“My dog
can talk.”
Fay said
it like it didn’t matter, as she fell into step beside us, her round shoulders
hunched into her old purple coat.
“What?” Both Melissa and I yelled it.
Fay shoved
her lank blond hair behind her neck and nodded, still no sign of a smile on her
face. “Yup. Probably won’t last long, but it’s fun.”
“How did
that happen?” I asked.
“Saw a
triple shooting star, so I did this ritual I read about.”
Melissa
was silent.
I hurried
into speech. “What’s he said?”
Fay shrugged,
the worn seams of her coat straining, as she sidled a glance at Missy. “Dog stuff.”
Melissa
still said nothing.
We’d just
crossed to the school parking lot when the principal’s voice ripped out at
us. “Reed!” Melissa flinched, and I jumped, but Fay just
hunched tighter, looking kind of like a rock on legs.
“Faith
Reed, come here!” Mr. Conley was
standing on the steps just outside the gym building, watching the students come
to school.
Mr. Conley
glared at us until we were right next to him.
“Reed, has your mother seen that memo?”
“Yes, Mr.
Conley,” Fay said, her voice the thin, flat one she always used with adults.
“Well,
where is she?” he roared.
“She’s in
the hospital, Mr. Conley,” Fay said.
“What?”
“Foot
problem, Mr. Conley. Waitresses get
it. She’ll be out soon.”
The
principal stabbed a finger toward her face.
“Your brother,” he said, loudly enough for everyone in the parking lot
to hear, “is going to flunk out unless we get some cooperation. One graduate to four flunk-outs is not a good
record, even for you Reeds.

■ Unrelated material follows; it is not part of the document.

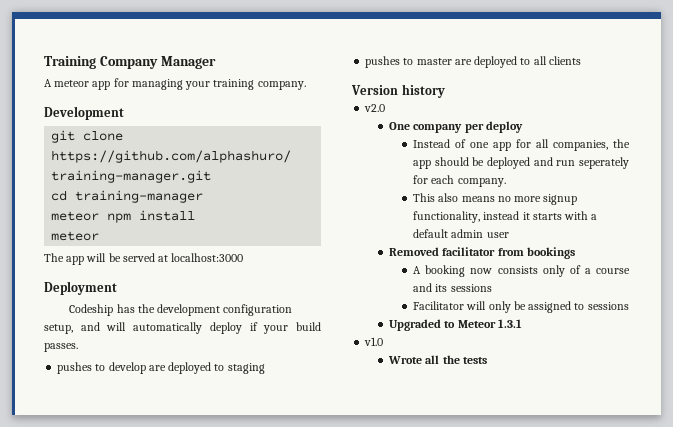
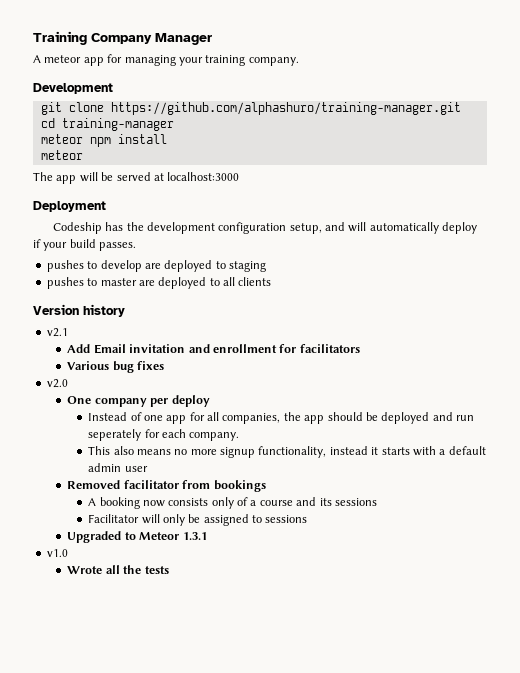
(445, 91) none -> [46,328,68,337] [67,344,360,354] [67,361,165,373] // v2.1 // Add Email invitation and enrollment for facilitators // Various bug fixes

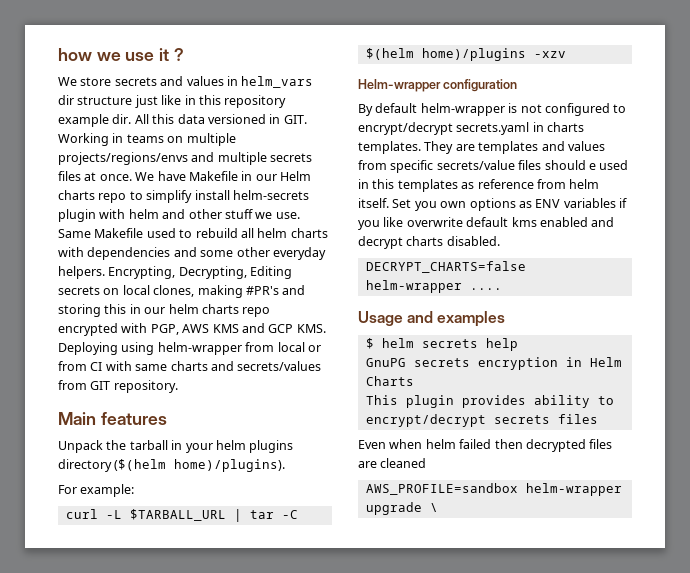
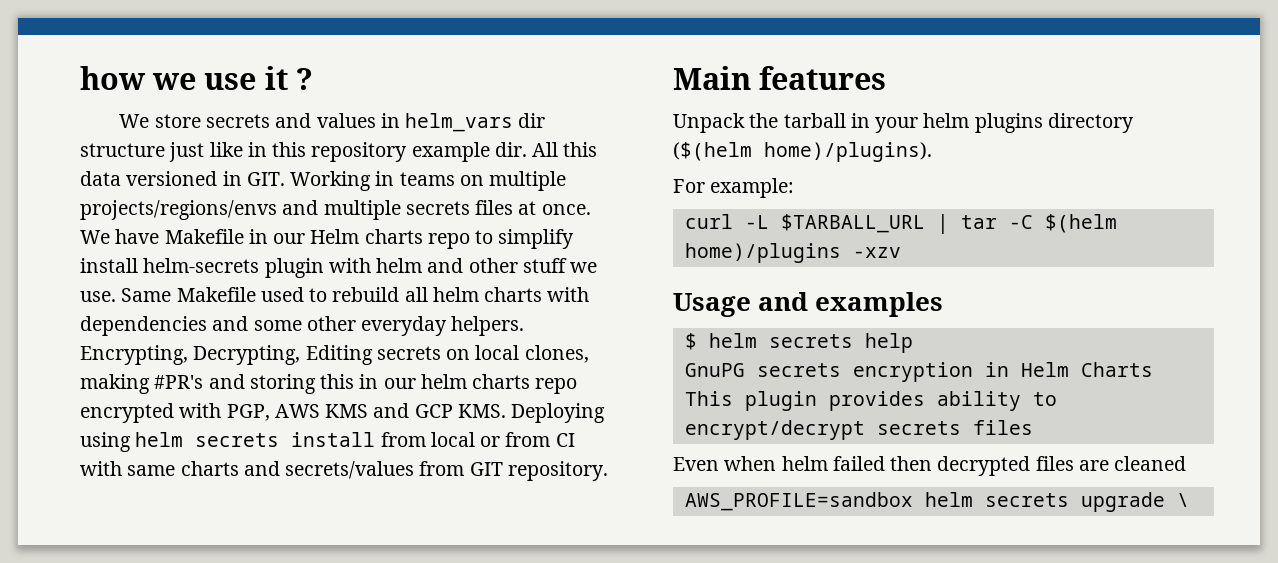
[157,342,242,355] helm-wrapper -> [135,432,376,447] helm secrets install
[358,79,518,92] [358,103,627,116] [358,122,585,135] [358,141,605,154] [358,160,629,173] [358,179,600,192] [358,198,627,211] [358,217,615,230] [358,236,500,249] [365,261,526,273] [365,280,502,293] // Helm-wrapper configuration // By default helm-wrapper is not configured to encrypt/decrypt secrets.yaml in charts templates. They are templates and values from specific secrets/value files should e used in this templates as reference from helm itself. Set you own options as ENV variables if you like overwrite default kms enabled and decrypt charts disabled. // DECRYPT_CHARTS=false helm-wrapper .... -> (901, 252) none
[525,483,622,496] helm-wrapper -> [924,492,1069,507] helm secrets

You just
pass that on!”
“Yes, Mr.
Conley.”
The
principal glared at Melissa, then me; even the furrows in his face looked
mean. All around us, the kids were
silent, looking sideways, no one coming near.
“Go to
class,” he ordered.
We hurried
away.
“Is your
mom going to be okay?” I whispered.
Fay gave
her head a shake. “Nothing wrong with
her. Matt’s problem, not mine.”
We ran up
the steps, into the relative safety of the corridors. Around us, kids yelled and screamed, lockers
slammed, and bodies rushed by.
Melissa
said, “I think it’s humiliating that
he should single us out like that, for something that isn’t even our fault.”
I knew why
the principal had done it—to make Melissa and me feel embarrassed, so we’d stop
hanging out with Fay. Teachers had tried
it, too, but there were usually sneakily nice and reasonable about it. Mr. Conley didn’t have to be subtle. No one stood up to him, ever. Our parents were still afraid of him, just as
they’d been when they were in school.
Our
lockers were right in a row. “Library
after school?” Fay asked, looking at both of us. “You don’t have ballet, Missy, and I know you don’t have band practice.” This last was to me.
“But I
might,” I said. “Mrs. Lopez threatened
us with extra practice if we can’t get that jazz thing right. Of course, maybe a miracle will happen and we
will,” I said.
“I can’t,”
Melissa said quickly. “Madame has
invited me to observe the senior technique class. I can learn a lot that way.”
“Oh.” Fay hunched a little further into her
coat. “Okay.”
We walked
in silence toward homeroom, Melissa and I to Mr. Kent, A-L, and Fay on down the
hall to Mrs. Nashimura, R-Z.
As soon as
Fay was gone, I said to Melissa, “You can watch the seniors do ballet any day,
can’t you?”
Melissa
rounded on me. “She lied to us.” Her blue eyes were fierce, her pretty mouth
tight. The only reason the three of us
hadn’t been made fun of long ago was that Melissa was the prettiest girl in the
school, and probably the most talented.
Looking around now, she dropped her voice to a whisper. “I don’t care if she lies to Conley, or even
to teachers. But not to us.”
“You mean
about the dog?” I’d almost forgotten it,
after that scene with Mr. Conley. When
Missy gave a short nod, I said, “She’s just doing some kind of story-game. Like being an alien, or the Middle Earth
Radio thing.”
Two years
before, Fay had had this idea that an alien had traded bodies with her. She’d said it to everyone, and we’d gone
along with it. Missy seemed to enjoy it
as much as I did, same as when Fay had announced the summer before that she had
found a radio station that tuned in to Middle Earth. For a while, she brought us news, every day,
about the doings of the Fourth Age Gondorians and
Hobbits and Riders of Rohan.
“She knows
it’s not real,” I said. “It’s just
acting—like she did just now with Conley.”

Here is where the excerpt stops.